Compiling on AMD Opteron: Loop not vectorized: not countable

I am attempting to compile gaussian03 and pgf77 (5.1-3 linux86-64) gives me the message:
“Loop not vectorized: not countable”

while when I compile the same source for the 32-bit arch it seems to vectorize fine. See details below:

" 9, Unrolling inner loop 4 times
Generated prefetch instructions for 2 loads and stores
Timing stats:
vectorize 16 millisecs 100%
Total time 16 millisecs"

vs. (with linux86-64)

" 9, Loop not vectorized: not countable
Timing stats:
Total time 0 millisecs"

Perhaps there is no real problem here, but it looks like there might be.


Sorry for getting back to you so late, but I’ve been pondering this. Unfortunately, nothing solid comes to mind.

Some guesses might be:

Your using slightly different options for 64-bits which gives a different behavior.

The 64-bit source has been ported from 32-bits, hence is slightly different. Are the Define (-D) flags the same?

Try compiling the file on a 64-bit system using the standard flags plus “-tp k8-64”. Recompile again using “-tp k8-32”. Do you still see a difference? The “-tp” option tells the compiler the target architecture. k8-64 generates 64-bit code for Opteron while k8-32 generates 32-bit code.

  • Mat

Thanks for the suggestions Mat! Below I provide more information as per your suggestions. I hope it helps!

1) The reason I even noticed this was comparing two different compilations at k7 and k8-64:

pgf77 -mp -O2 -tp k7 -Mreentrant -Mrecursive -Mnosave -Minfo -Mneginfo -time -fast -Munroll -Mvect=assoc,recog,cachesize:262144,prefetch -c aabs.f
9, Unrolling inner loop 4 times
Generated prefetch instructions for 2 loads and stores
Timing stats:
Total time 0 millisecs

opteron (k8-64):
pgf77 -i8 ‘-mcmodel=medium’ -mp -O2 -tp k8-64 -Mreentrant -Mrecursive -Mnosave -Minfo -Mneginfo -time -fast -Munroll -Mvect=assoc,recog,cachesize:1048576 -c aabs.f
9, Loop not vectorized: not countable
Timing stats:
init 16 millisecs 100%
Total time 16 millisecs

2) As you suggested, I tried the same compile line while just changing -tp from “k8-64” to “k8-32” and it no longer gives the “not countable” error and appears to unroll the loops.

Hmm… Not sure where to go from here??

I see two possible reasons. One might be because of the code generator being used and the second is because of “-i8”.

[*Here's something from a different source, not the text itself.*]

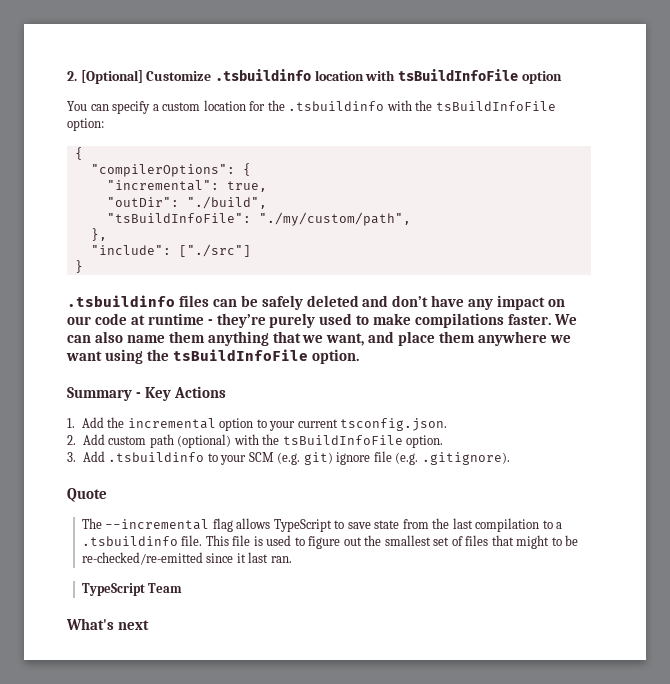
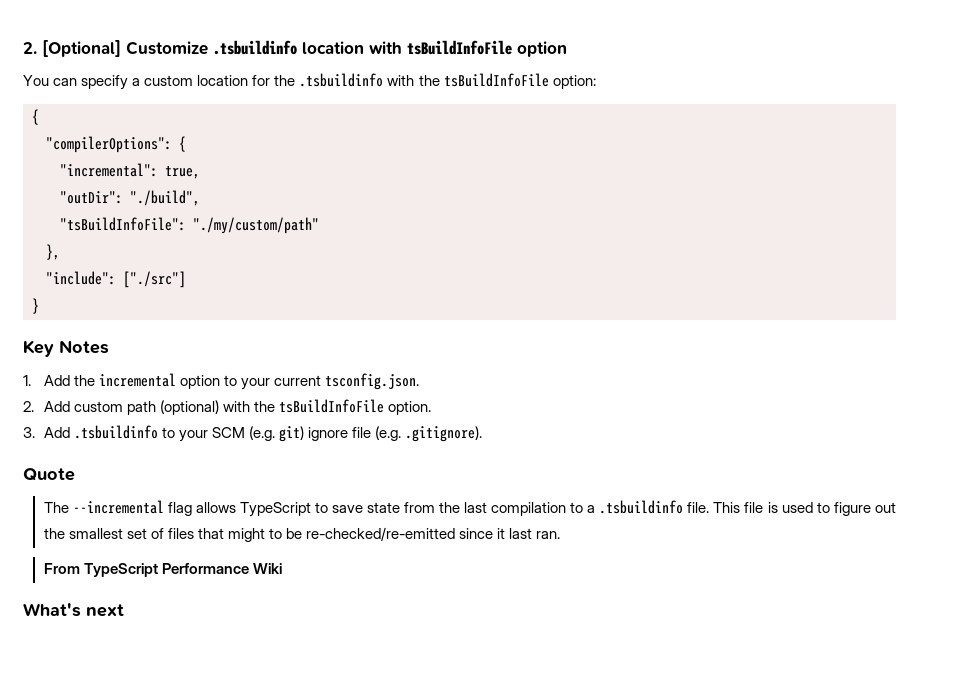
[258,212,411,226] "./my/custom/path", -> [193,217,319,234] "./my/custom/path"
[67,295,566,310] [67,313,577,328] [67,331,571,346] [66,349,359,364] [67,386,226,401] .tsbuildinfo files can be safely deleted and don’t have any impact on our code at runtime - they’re purely used to make compilations faster. We can also name them anything that we want, and place them anywhere we want using the tsBuildInfoFile option. // Summary - Key Actions -> [23,340,109,357] Key Notes
[81,583,183,596] TypeScript Team -> [43,563,282,577] From TypeScript Performance Wiki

We actually use two separate 32-bit code generators, one for older x87 systems and a second for SSE2 enabled systems. k8-64 systems only use the SSE code generator. In your example, the k7 system is using the old CG and the k8-64 is using the new CG. To test this theory, you’d need to compile with and without “-Mscalarsse” on a k8 or p4 system. “-Mscalarsse” tells the compiler to use the new CG. To determine which is actually being used, compile with “-v” and see which directory pgftn is being pulled from. “…/linux86/5.1/bin/p3/pgftn” is the old and “linux86/5.1/bin/newcg/pgftn” is the new.

The second possiblity is because of “-i8”. With the 5.1 and 5.0 compilers we were missing some optimiziation opportunities when “-i8” was present. This might be one of them. We greatly enhanced our “-i8” optimizations with 5.2, so you might want to try the newer release. You can also try, as an experiment, compiling without “-i8”. Of course, leave “-i8” for your actual build since you might need it for C and Fortran interoperability.

  • Mat